The ability to overlap is also actually pretty valuable for me. Often I don't need to see a whole window, just the pertinent portion, and sometimes window edges peeking out from behind my browser window act like post-it note style reminders.

It's nice to be able to snap windows into grid positions on occasion (preferably without aero snap, the animations for that erroneously trigger way too often on multi monitor setups) but it's easy enough to bolt that onto a floating WM.


> The ability to overlap is also actually pretty valuable for me. Often I don't need to see a whole window, just the pertinent portion, and sometimes window edges peeking out from behind my browser window act like post-it note style reminders.

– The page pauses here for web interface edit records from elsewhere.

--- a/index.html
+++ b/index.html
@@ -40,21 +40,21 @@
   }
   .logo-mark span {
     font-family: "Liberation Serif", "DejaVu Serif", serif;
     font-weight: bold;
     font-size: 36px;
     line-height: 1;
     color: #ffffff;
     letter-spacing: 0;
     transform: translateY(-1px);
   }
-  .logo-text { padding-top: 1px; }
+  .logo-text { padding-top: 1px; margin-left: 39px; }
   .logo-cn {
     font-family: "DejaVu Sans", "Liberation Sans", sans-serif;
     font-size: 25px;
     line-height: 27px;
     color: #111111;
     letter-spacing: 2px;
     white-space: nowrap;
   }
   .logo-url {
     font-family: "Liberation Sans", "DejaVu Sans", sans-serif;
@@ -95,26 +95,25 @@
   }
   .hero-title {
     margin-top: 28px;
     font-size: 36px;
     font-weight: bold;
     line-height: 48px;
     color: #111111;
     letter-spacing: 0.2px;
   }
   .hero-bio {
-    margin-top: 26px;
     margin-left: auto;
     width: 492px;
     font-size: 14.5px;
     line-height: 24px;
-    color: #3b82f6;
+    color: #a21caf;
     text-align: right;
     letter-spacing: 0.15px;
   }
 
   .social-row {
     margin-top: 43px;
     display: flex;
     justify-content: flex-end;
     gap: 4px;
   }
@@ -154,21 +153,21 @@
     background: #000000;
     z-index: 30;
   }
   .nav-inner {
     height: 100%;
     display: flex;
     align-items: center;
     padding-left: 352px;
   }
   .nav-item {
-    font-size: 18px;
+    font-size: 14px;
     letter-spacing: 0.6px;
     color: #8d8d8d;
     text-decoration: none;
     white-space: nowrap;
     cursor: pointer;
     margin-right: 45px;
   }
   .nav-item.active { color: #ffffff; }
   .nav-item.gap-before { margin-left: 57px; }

I have occasionally thought about a system where you can zoom and scroll a view on a window, but without telling the program that you're doing it. So for example, you could crop into say firefox and only show the actual page (completely cutting out toolbars and such) without it resizing itself. This is mostly of interest on smaller screens, but it'd still give you efficiency gains on a bigger screen.

Firefox has two forms of zooming, one of which resemble what you're describing.

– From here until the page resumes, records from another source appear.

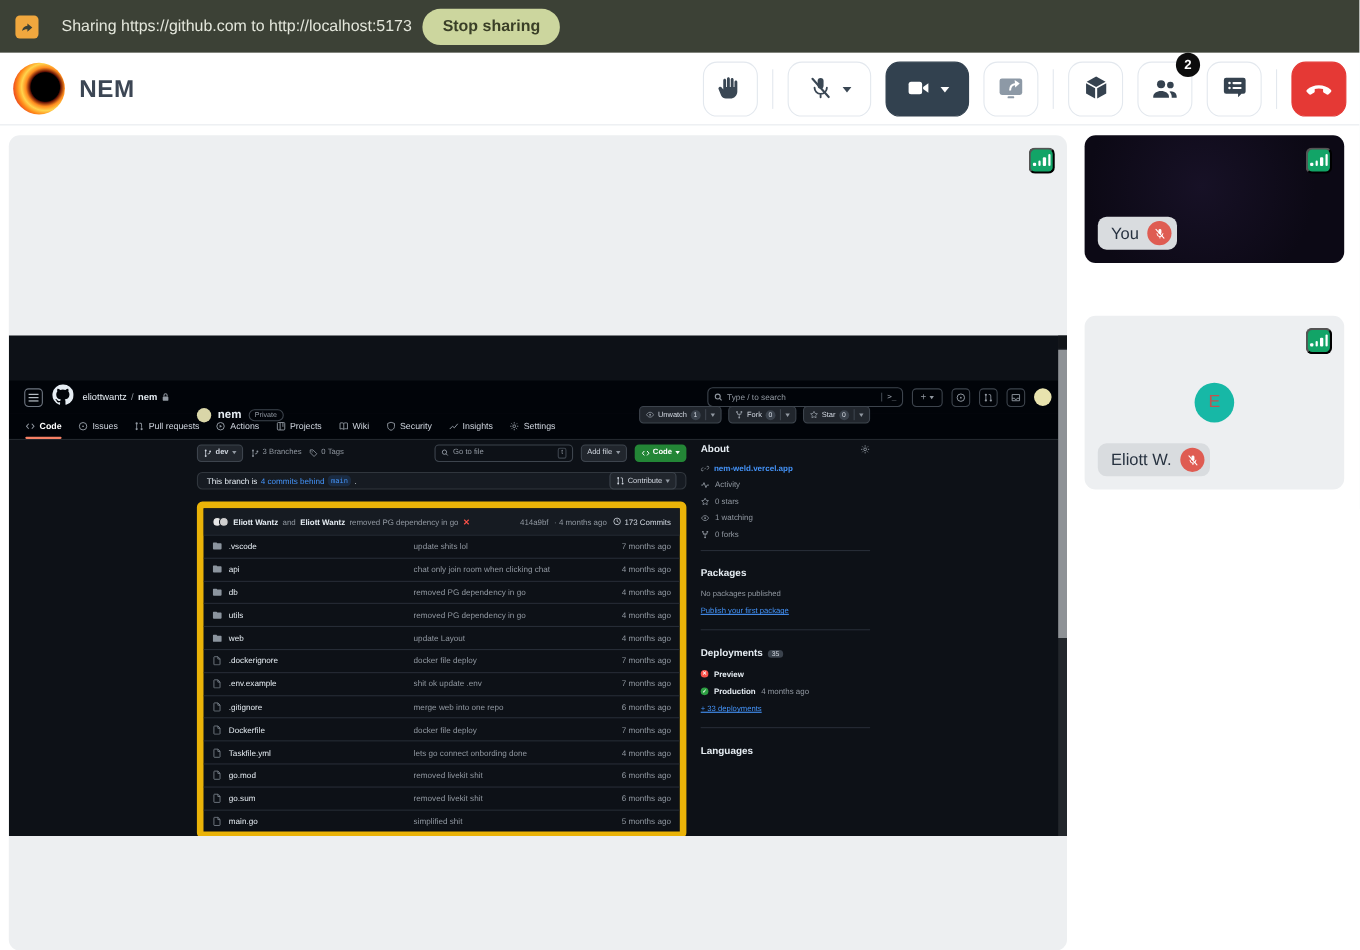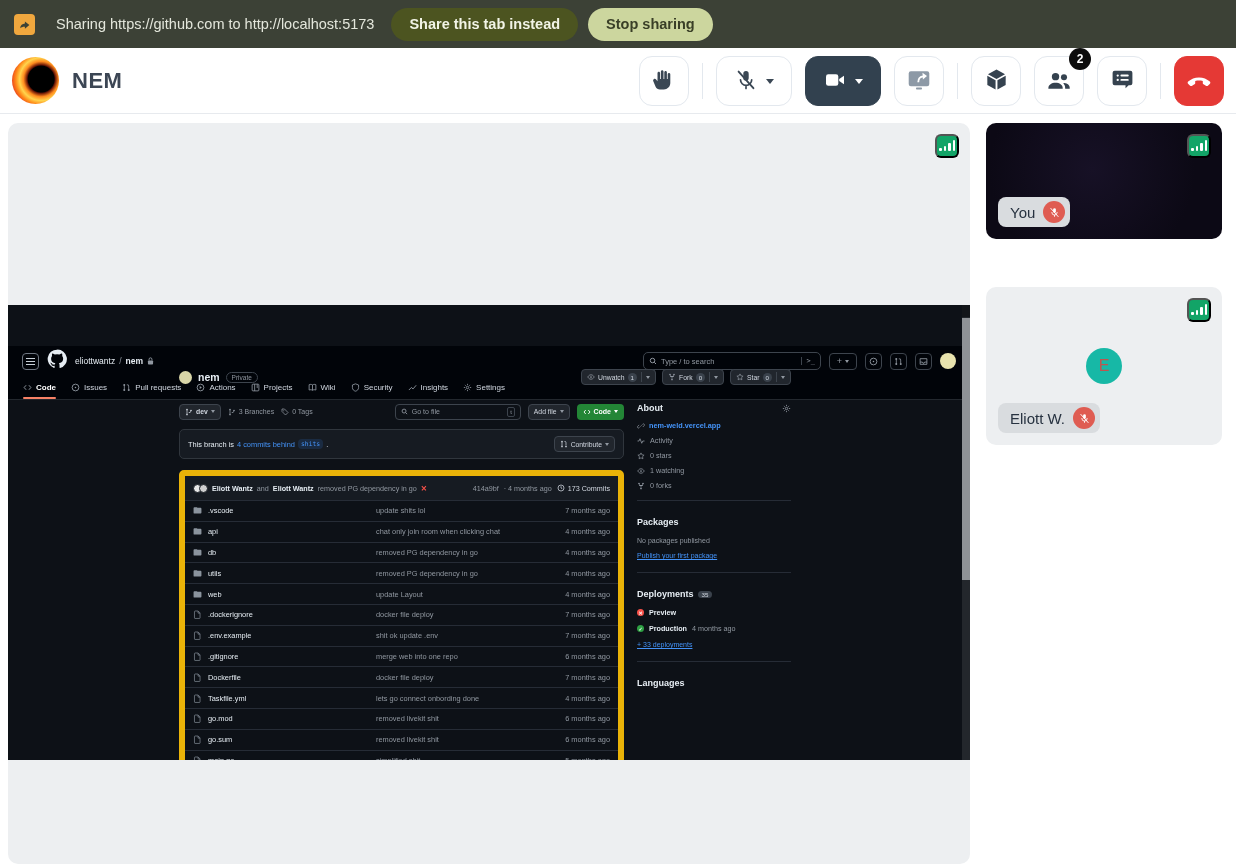--- a/index.html
+++ b/index.html
@@ -75,21 +75,21 @@
   .gbtn .split { width:1px; height:10px; background:#3d444d; margin:0 1px; }
   .cols { display:flex; gap:13px; }
   .mcol { width:445px; }
   .scol { width:154px; }
   .toolrow { height:17px; display:flex; align-items:center; gap:7px; margin-bottom:9px; }
   .meta { font-size:7px; color:#9198a1; display:flex; align-items:center; gap:3px; }
   .goto { margin-left:auto; width:126px; height:16px; border:1px solid #3d444d; border-radius:4px; display:flex; align-items:center; padding:0 5px; gap:4px; }
   .goto .ph { font-size:7px; color:#9198a1; }
   .goto .kbd { margin-left:auto; }
   .codebtn { height:16px; background:#238636; border-radius:4px; color:#fff; font-size:7px; font-weight:bold; display:flex; align-items:center; gap:3px; padding:0 6px; }
-  .banner { height:30px; background:#161b22; border:1px solid #30363d; border-radius:5px; display:flex; align-items:center; padding:0 8px; margin-bottom:11px; font-size:7.4px; color:#e6edf3; gap:3px; }
+  .banner { height:16px; background:#161b22; border:1px solid #30363d; border-radius:5px; display:flex; align-items:center; padding:0 8px; margin-bottom:11px; font-size:7.4px; color:#e6edf3; gap:3px; }
   .blue { color:#4493f8; }
   .mainchip { font-family:"DejaVu Sans Mono",monospace; font-size:6.4px; color:#4493f8; background:rgba(56,139,253,.15); border-radius:4px; padding:1px 3px; }
   .contrib { margin-left:auto; }
   .ghtable { border:6px solid #eab308; border-radius:5px; overflow:hidden; }
   .commitbar { height:24px; background:#161b22; display:flex; align-items:center; padding:0 8px; font-size:7.2px; color:#9198a1; gap:4px; }
   .cavs { display:flex; }
   .cavs i { width:9px; height:9px; border-radius:50%; background:#e7e7e7; border:1px solid #161b22; display:block; }
   .cavs i+i { margin-left:-3px; background:#cfcfcf; }
   .cauth { color:#e6edf3; font-weight:bold; }
   .redx { color:#f85149; font-weight:bold; font-size:7.5px; }
@@ -119,21 +119,20 @@
 </head>
 <body>
 
 <div class="sbar">
   <span class="sbar-icon">
     <svg width="13" height="13" viewBox="0 0 16 16">
         <path d="M2.5 12.5c.6-3.6 2.8-5.6 6-5.8V4.2l5.5 4.5-5.5 4.6v-2.6c-2.6-.1-4.3.6-6 1.8z" fill="#3c4136"></path>
       </svg>
   </span>
   <span class="sbar-msg">Sharing https://github.com to http://localhost:5173</span>
-  <button class="sbar-btn darkb">Share this tab instead</button>
   <button class="sbar-btn lightb">Stop sharing</button>
 </div>
 
 <div class="hdr">
   <div class="logo"></div>
   <div class="brand">NEM</div>
 
   <div class="controls">
     <button class="cbtn">
       <span>
@@ -444,21 +443,21 @@
                     <path d="M5.5 4 2 8l3.5 4M10.5 4 14 8l-3.5 4"></path>
                   </svg>
                 <span>Code</span>
                 <span class="gcar" style="border-top-color:#fff"></span>
               </span>
             </div>
 
             <div class="banner">
               <span>This branch is</span>
               <span class="blue">4 commits behind</span>
-              <span class="mainchip">shits</span>
+              <span class="mainchip">main</span>
               <span>.</span>
               <span class="gbtn contrib">
                 <svg width="8" height="8" viewBox="0 0 16 16" fill="#d1d7e0">
                     <circle cx="4" cy="3" r="1.7"></circle>
                     <circle cx="4" cy="13" r="1.7"></circle>
                     <circle cx="12" cy="13" r="1.7"></circle>
                     <rect x="3.3" y="4" width="1.4" height="8"></rect>
                     <path d="M8.5 2.3H10c1.4 0 2.7 1.1 2.7 2.7v6h-1.4v-6c0-.8-.5-1.3-1.3-1.3H8.5z"></path>
                   </svg>
                 <span>Contribute</span>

1. Zooming with Ctrl++ or Ctrl+- will "tell the page" that it's being zoomed and it will reflow into the new viewport size.

2. Zooming with two-finger pinch (requires a touchpad) will zoom in as if magnifying the page. Content on the page will overflow to the right instead of reflowing.

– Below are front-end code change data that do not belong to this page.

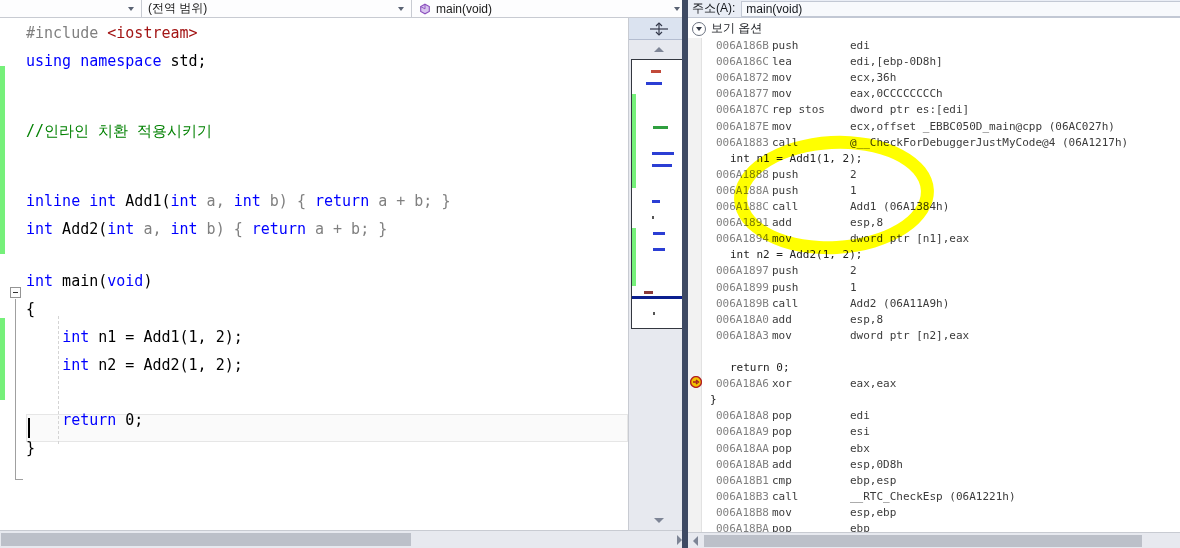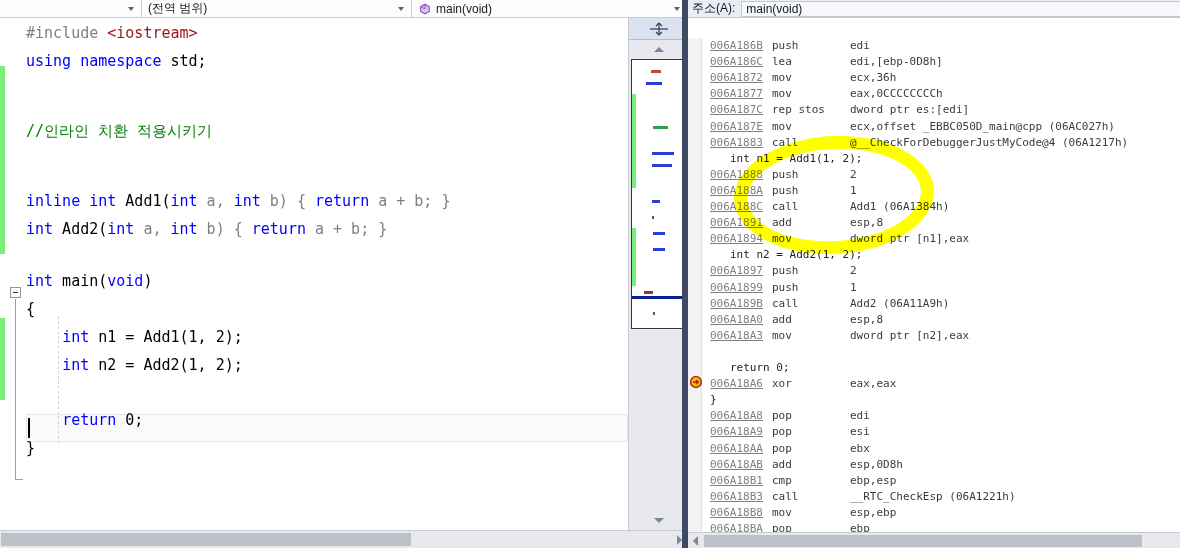--- a/index.html
+++ b/index.html
@@ -297,21 +297,21 @@
     position: absolute; left: 0; top: 38px;
     width: 492px; height: 494px;
     overflow: hidden;
     font-family: "DejaVu Sans Mono", "Liberation Mono", monospace;
     font-size: 11px;
     line-height: 16px;
     color: #3b3b3b;
     white-space: pre;
   }
   .dl { position: absolute; left: 0; width: 492px; height: 16px; white-space: pre; }
-  .d-addr   { position: absolute; left: 22px; color: #808080; text-decoration: underline; }
+  .d-addr   { position: absolute; left: 28px; color: #808080; }
   .d-mn     { position: absolute; left: 84px; color: #3b3b3b; text-align: right; }
   .d-op     { position: absolute; left: 162px; color: #3b3b3b; }
   .d-src    { position: absolute; left: 42px; color: #222222; }
   .d-brace  { position: absolute; left: 22px; color: #222222; }
 
   #exec-marker {
     position: absolute;
     left: 2px;
     width: 12px; height: 12px;
   }
@@ -435,20 +435,24 @@
 
   <div id="divider"></div>
 
   <div id="right-pane">
 
     <div id="addr-bar">
       <span id="addr-label">주소(A):</span>
       <div id="addr-input">main(void)</div>
     </div>
 
+    <div id="viewopts-bar">
+      <span id="viewopts-chevron"></span>
+      <span id="viewopts-label">보기 옵션</span>
+    </div>
 
     <div id="disasm-gutter"></div>
     <div id="disasm-body"><div class="dl" style="top: 0px;"><span class="d-addr">006A186B</span><span class="d-mn">push</span><span class="d-op">edi</span></div><div class="dl" style="top: 16.1px;"><span class="d-addr">006A186C</span><span class="d-mn">lea</span><span class="d-op">edi,[ebp-0D8h]</span></div><div class="dl" style="top: 32.2px;"><span class="d-addr">006A1872</span><span class="d-mn">mov</span><span class="d-op">ecx,36h</span></div><div class="dl" style="top: 48.3px;"><span class="d-addr">006A1877</span><span class="d-mn">mov</span><span class="d-op">eax,0CCCCCCCCh</span></div><div class="dl" style="top: 64.4px;"><span class="d-addr">006A187C</span><span class="d-mn">rep stos</span><span class="d-op">dword ptr es:[edi]</span></div><div class="dl" style="top: 80.5px;"><span class="d-addr">006A187E</span><span class="d-mn">mov</span><span class="d-op">ecx,offset _EBBC050D_main@cpp (06AC027h)</span></div><div class="dl" style="top: 96.6px;"><span class="d-addr">006A1883</span><span class="d-mn">call</span><span class="d-op">@__CheckForDebuggerJustMyCode@4 (06A1217h)</span></div><div class="dl" style="top: 112.7px;"><span class="d-src">int n1 = Add1(1, 2);</span></div><div class="dl" style="top: 128.8px;"><span class="d-addr">006A1888</span><span class="d-mn">push</span><span class="d-op">2</span></div><div class="dl" style="top: 144.9px;"><span class="d-addr">006A188A</span><span class="d-mn">push</span><span class="d-op">1</span></div><div class="dl" style="top: 161px;"><span class="d-addr">006A188C</span><span class="d-mn">call</span><span class="d-op">Add1 (06A1384h)</span></div><div class="dl" style="top: 177.1px;"><span class="d-addr">006A1891</span><span class="d-mn">add</span><span class="d-op">esp,8</span></div><div class="dl" style="top: 193.2px;"><span class="d-addr">006A1894</span><span class="d-mn">mov</span><span class="d-op">dword ptr [n1],eax</span></div><div class="dl" style="top: 209.3px;"><span class="d-src">int n2 = Add2(1, 2);</span></div><div class="dl" style="top: 225.4px;"><span class="d-addr">006A1897</span><span class="d-mn">push</span><span class="d-op">2</span></div><div class="dl" style="top: 241.5px;"><span class="d-addr">006A1899</span><span class="d-mn">push</span><span class="d-op">1</span></div><div class="dl" style="top: 257.6px;"><span class="d-addr">006A189B</span><span class="d-mn">call</span><span class="d-op">Add2 (06A11A9h)</span></div><div class="dl" style="top: 273.7px;"><span class="d-addr">006A18A0</span><span class="d-mn">add</span><span class="d-op">esp,8</span></div><div class="dl" style="top: 289.8px;"><span class="d-addr">006A18A3</span><span class="d-mn">mov</span><span class="d-op">dword ptr [n2],eax</span></div><div class="dl" style="top: 305.9px;"></div><div class="dl" style="top: 322px;"><span class="d-src">return 0;</span></div><div class="dl" style="top: 338.1px;"><span id="exec-marker"><svg width="12" height="12" viewBox="0 0 12 12">
               <circle cx="6" cy="6" r="5.4" fill="#f2c200" stroke="#b32020" stroke-width="1.4"></circle>
               <path d="M3 6 L7 6 M6 4 L8.4 6 L6 8" fill="none" stroke="#a32020" stroke-width="1.5"></path>
             </svg></span><span class="d-addr">006A18A6</span><span class="d-mn">xor</span><span class="d-op">eax,eax</span></div><div class="dl" style="top: 354.2px;"><span class="d-brace">}</span></div><div class="dl" style="top: 370.3px;"><span class="d-addr">006A18A8</span><span class="d-mn">pop</span><span class="d-op">edi</span></div><div class="dl" style="top: 386.4px;"><span class="d-addr">006A18A9</span><span class="d-mn">pop</span><span class="d-op">esi</span></div><div class="dl" style="top: 402.5px;"><span class="d-addr">006A18AA</span><span class="d-mn">pop</span><span class="d-op">ebx</span></div><div class="dl" style="top: 418.6px;"><span class="d-addr">006A18AB</span><span class="d-mn">add</span><span class="d-op">esp,0D8h</span></div><div class="dl" style="top: 434.7px;"><span class="d-addr">006A18B1</span><span class="d-mn">cmp</span><span class="d-op">ebp,esp</span></div><div class="dl" style="top: 450.8px;"><span class="d-addr">006A18B3</span><span class="d-mn">call</span><span class="d-op">__RTC_CheckEsp (06A1221h)</span></div><div class="dl" style="top: 466.9px;"><span class="d-addr">006A18B8</span><span class="d-mn">mov</span><span class="d-op">esp,ebp</span></div><div class="dl" style="top: 483px;"><span class="d-addr">006A18BA</span><span class="d-mn">pop</span><span class="d-op">ebp</span></div></div>
 
     <div id="disasm-hscroll">
       <div id="d-left" class="tri-left"></div>
       <div id="d-thumb" style="width: 438px;"></div>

Supporting an equivalent on regular desktop windows could be pretty useful.

That would be a useful feature, so long as there's some associated UI that makes it obvious that the feature is active along with an easy way to toggle it off. Seems like it could be one of those features that users accidentally trigger without realizing it and then feel "trapped" not knowing how to make it stop.
Check out scrolling window managers. Niri, paperwm etc.

The windows are almost always full height and you just scroll to next or previous windows in the Workspace. It reduces the spatial navigation to just one axis and works pretty well on ultrawides.

Might give them a try when I get the chance, but I'm skeptical that those will be much better than tiling for my usage, particularly as someone who prefers a centered main monitor and angled secondary monitor over ultrawides.
Paper wms still tile. As in you can tile vertically as well. The difference is new windows open to the side full height, instead of trying to cram into a potentially already crammed layout. It’s really powerful when you want to open a pdf or an image or something related to the stuff you are working on in a tiled workspace but don’t want to resize everything.
I just Alt+Tab instead and keep most windows centered.
The issue with alt tab and the main reason why I personally eventually moved into tiling managers is the reliability.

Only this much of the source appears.